Adoption is a permanent solution to a temporary problem.
I’m not sure who first said that, but I’ve seen it a lot lately. I hate it. The mean part of me wants to say that anyone who uses it is an idiot. The more even-tempered part of me just says they’re naive.
Adoption happens in many situations, many of which are not temporary. For example:
- The one child policy in China, in effect from 1979 through 2015.
- The HIV/AIDS epidemic in Africa, which began in the 1970s.
- War, pretty much everywhere, which began when the first caveman threw a rock at another caveman and said, “I want what you have.”
- Poverty, again, pretty much everywhere, including here in the US, possibly beginning as early as the Stone Age.
- Generational cycles of abuse and/or addiction, which occurs everywhere as well.
- Biological fathers insisting that their children aren’t theirs and disappearing. US child support laws go back to the 1960s, but courts were dealing with support issues in the 19th century.

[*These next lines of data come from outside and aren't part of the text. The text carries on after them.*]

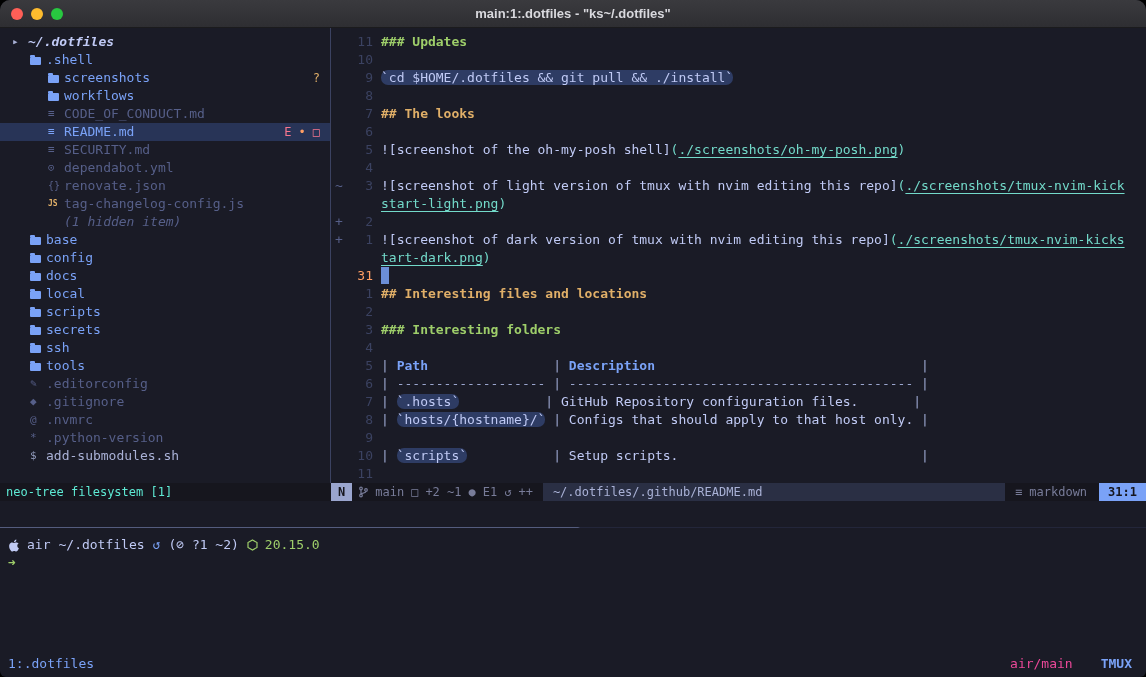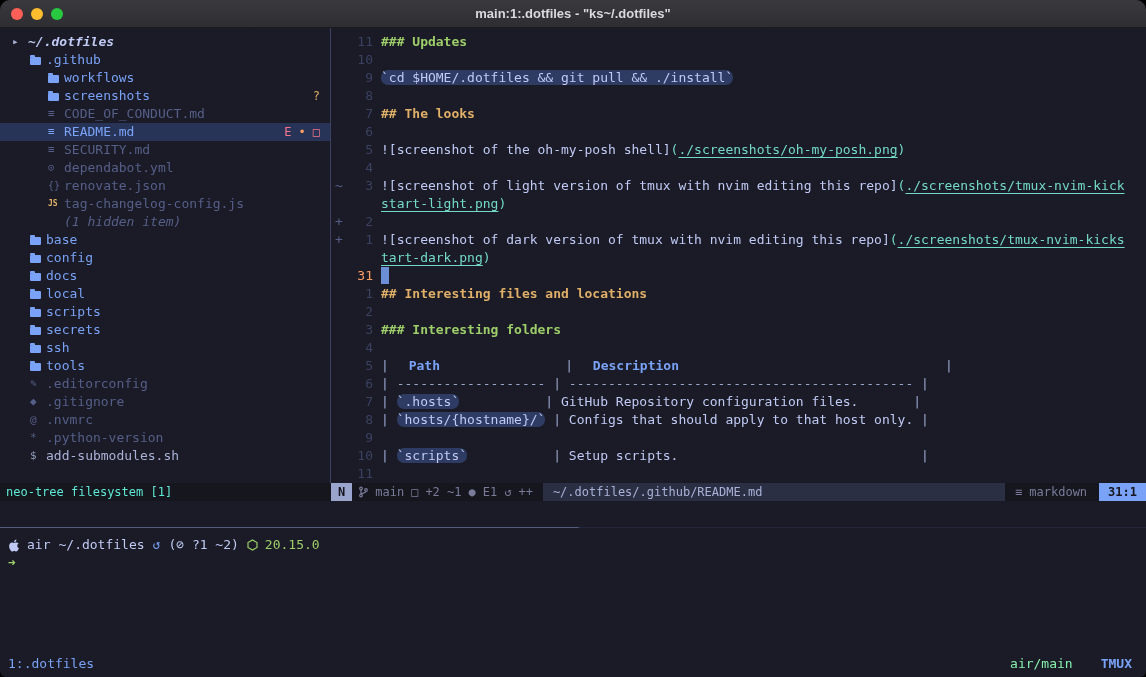".github" span.nt-label { text: .github -> .shell }
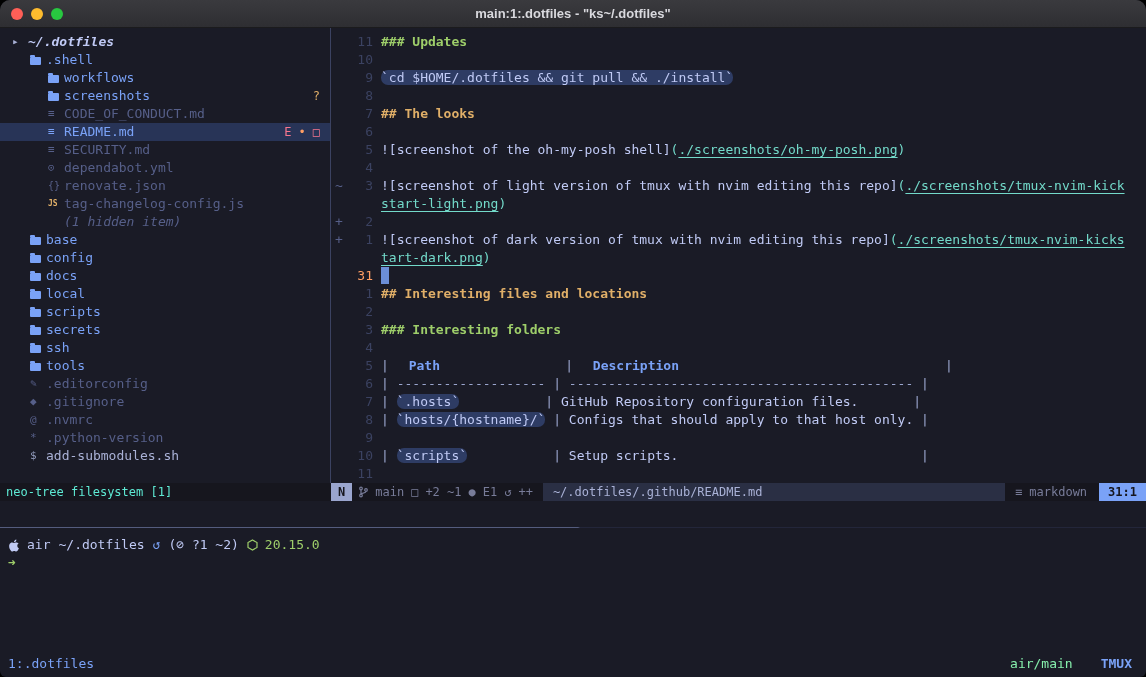"workflows" div.nt-row { order: before "screenshots" -> after "screenshots" }
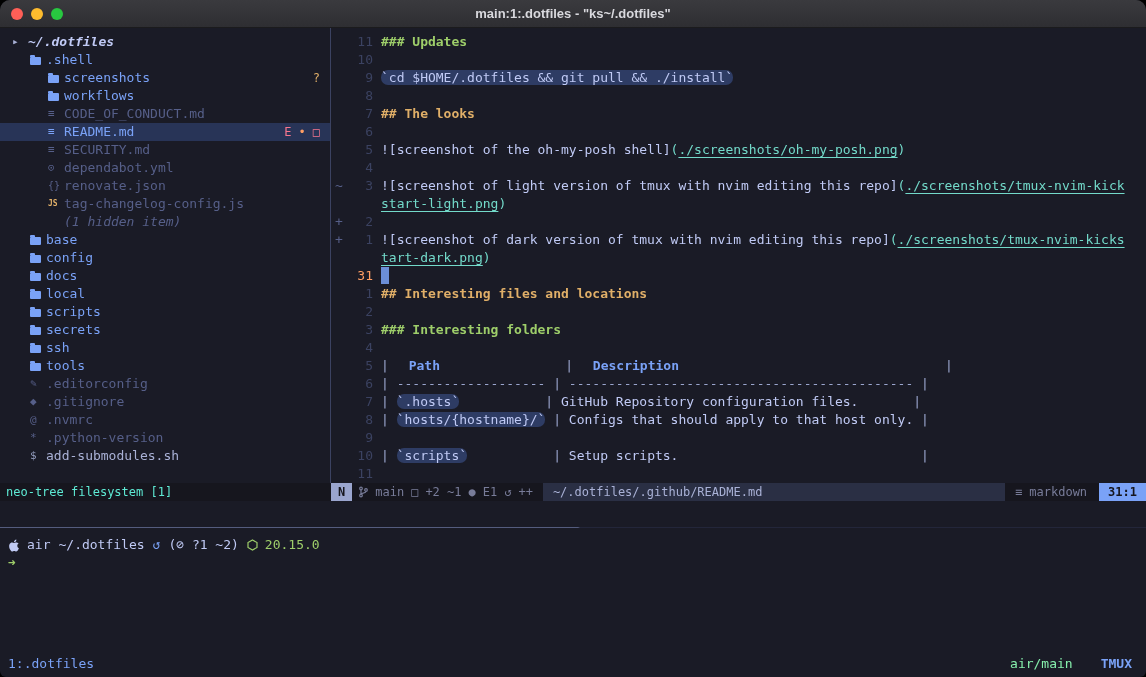"Path" .s-th { margin-left: 12px -> none }
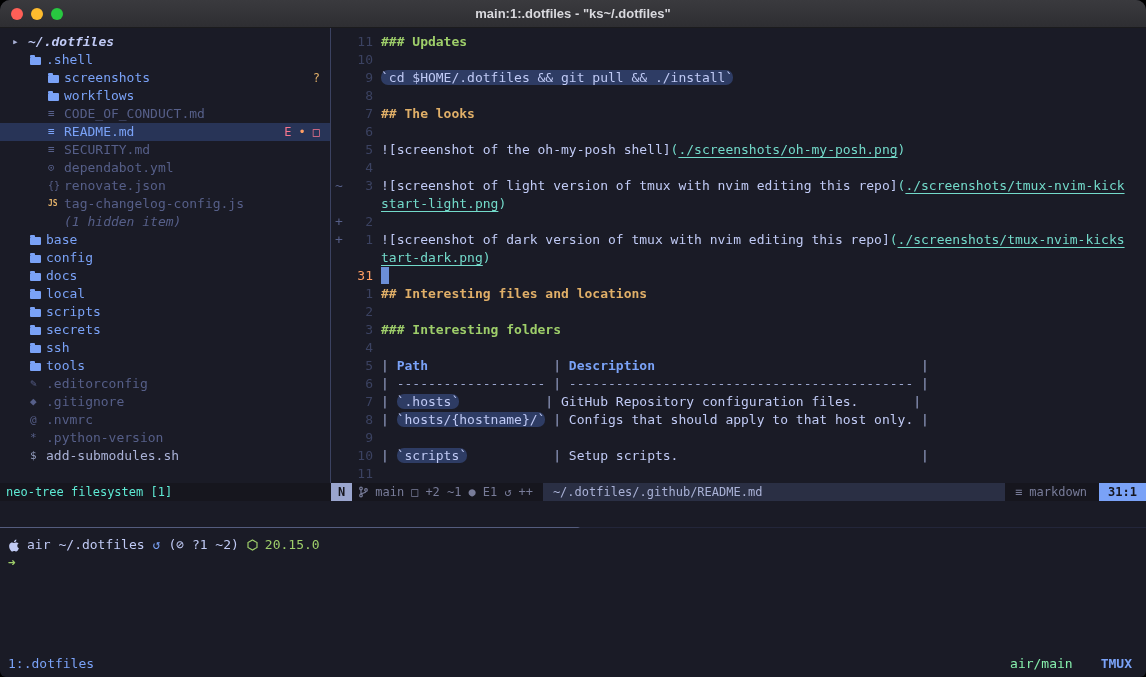"air/main" .tb-host { color: #86efac -> #ec4899 }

There are situations that may be temporary, such as a lack of education, resources, support, or a combination thereof. Of course, no one has a crystal ball. Situations that may seem temporary become permanent. For example, parents who are addicted swear that they will get clean for their kids, but it never happens. Situations that may seem permanent, or at least long-term, turn out to be temporary. For example, a single woman wants her child to be raised by two parents, but doesn’t have a partner in her life, so she places her child. Months later, she meets the person she will marry. However, no one knows with certainty what will happen in the future.
How long, exactly, is the child supposed to wait for these “temporary” problems to be solved?
The phrase is also incorrect because adoption doesn’t solve any of these problems. That is one major, valid criticism of adoption. Adoption doesn’t solve poverty. It doesn’t make African men wear condoms. It doesn’t fix a country that’s experienced decades of war, famine, or natural disasters. It doesn’t make poor people richer. But then, adoption isn’t supposed to solve any of these problems. Adoption is supposed to be about finding families for children who need them. The children need families because their biological families are not able – or sometimes not willing – to take care of them in the here and now.
Sometimes, adoption may be a permanent solution to a temporary problem. I know that for my son, it was not. The situation that his birthmother was in at the time of his birth was not temporary. Time will tell if the same is true for my daughter. As of 2015, it’s very clear that no, her birthmother’s situation is decidedly not temporary.
And that’s the rub: Time. A child needs a permanent, stable, loving, secure family from day one. You can’t put the child on pause while you finish your education, grow up, get the courage to leave your abusive partner, go to rehab, and so on. I would argue that foster care is analogous to that “pause button” and most people within that system admit that it doesn’t work. Children languish while adults get their stuff together. Or don’t, as the case may be.
No, adoption is not a permanent solution to a temporary problem. That’s one pithy sound bite I wish we could just do away with.